When is the real Independence Day: July 2 or July 4?

July 2, 2022 by Scott Bomboy

Officially, the Continental Congress declared its freedom from Great Britain on July 2, 1776, when it voted to approve a resolution submitted by delegate Richard Henry Lee of Virginia, declaring “That these United Colonies are, and of right ought to be, free and independent States, that they are absolved from all allegiance to the British Crown, and that all political connection between them and the State of Great Britain is, and ought to be, totally dissolved.”

John Adams thought July 2 would be marked as a national holiday for generations to come.

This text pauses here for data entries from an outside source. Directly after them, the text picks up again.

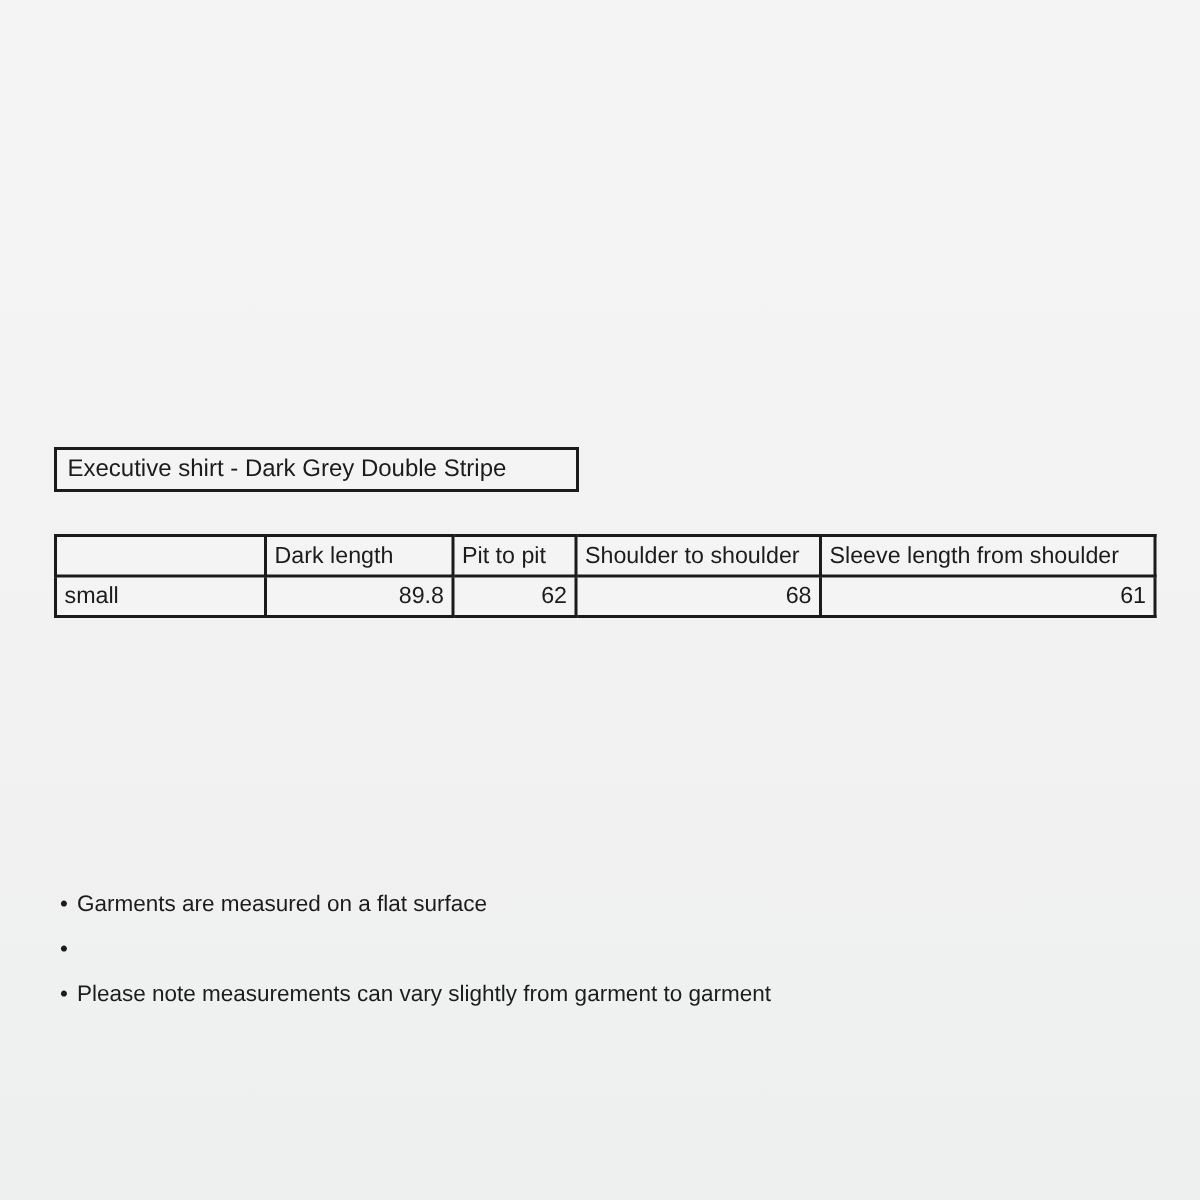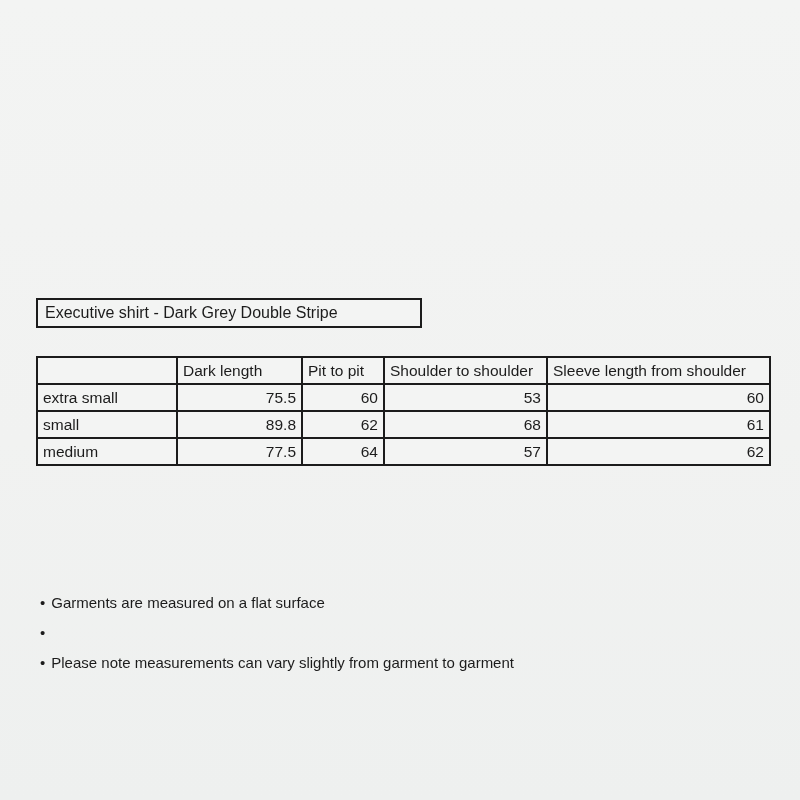--- a/index.html
+++ b/index.html
@@ -21,7 +21,7 @@
     position: absolute;
     left: 36px;
     top: 298px;
-    width: 386px;
+    width: 350px;
     box-sizing: border-box;
     border: 2px solid #1b1b1b;
     background: #f3f4f3;

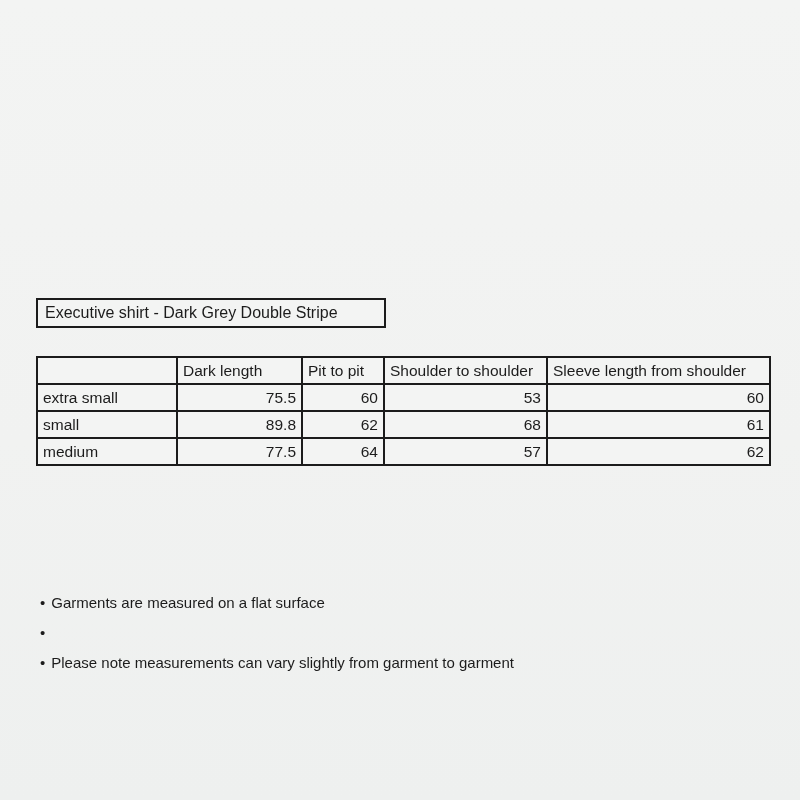--- a/index.html
+++ b/index.html
@@ -96,13 +96,6 @@
     </thead>
     <tbody>
       <tr>
-        <td class="cell-label">extra small</td>
-        <td class="cell-num">75.5</td>
-        <td class="cell-num">60</td>
-        <td class="cell-num">53</td>
-        <td class="cell-num">60</td>
-      </tr>
-      <tr>
         <td class="cell-label">small</td>
         <td class="cell-num">89.8</td>
         <td class="cell-num">62</td>

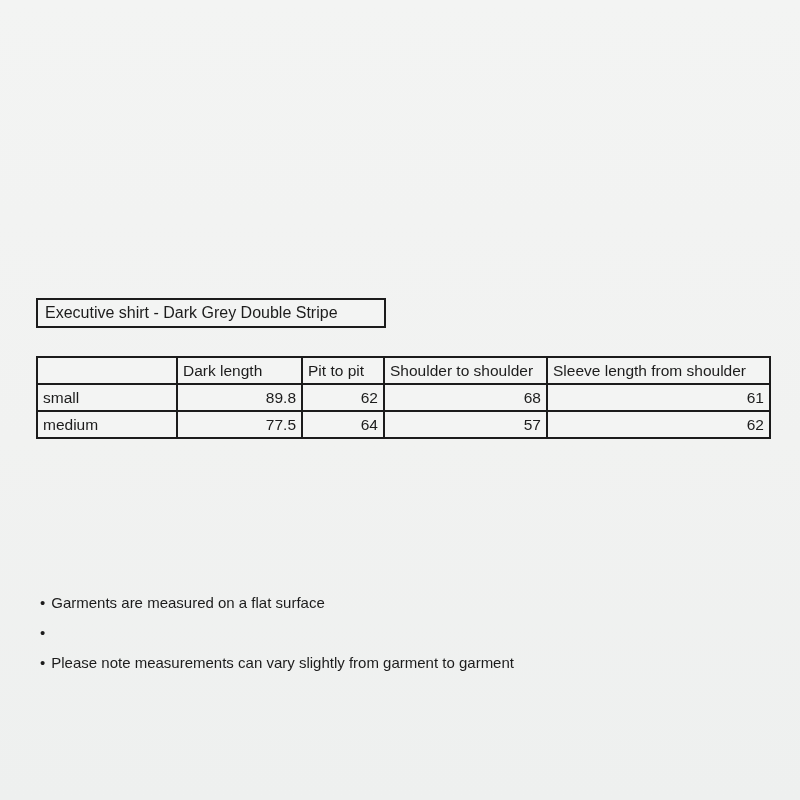--- a/index.html
+++ b/index.html
@@ -102,13 +102,6 @@
         <td class="cell-num">68</td>
         <td class="cell-num">61</td>
       </tr>
-      <tr>
-        <td class="cell-label">medium</td>
-        <td class="cell-num">77.5</td>
-        <td class="cell-num">64</td>
-        <td class="cell-num">57</td>
-        <td class="cell-num">62</td>
-      </tr>
     </tbody>
   </table>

After voting on independence on July 2, the Continental Congress then needed to draft a document explaining the move to the public. It had been proposed in draft form by the Committee of Five (John Adams, Roger Sherman, Robert Livingston, Benjamin Franklin, and Thomas Jefferson) and it took two days for Congress to agree on the edits.

Once Congress approved the actual Declaration of Independence document on July 4, it ordered that it be sent to a printer named John Dunlap. About 200 copies of the “Dunlap Broadside” version of the document were printed, with John Hancock’s name printed at the bottom. Today, 26 copies remain.

That is why the Declaration has the words, “IN CONGRESS, July 4, 1776,” at its top, because that is the day the approved version was signed in Philadelphia.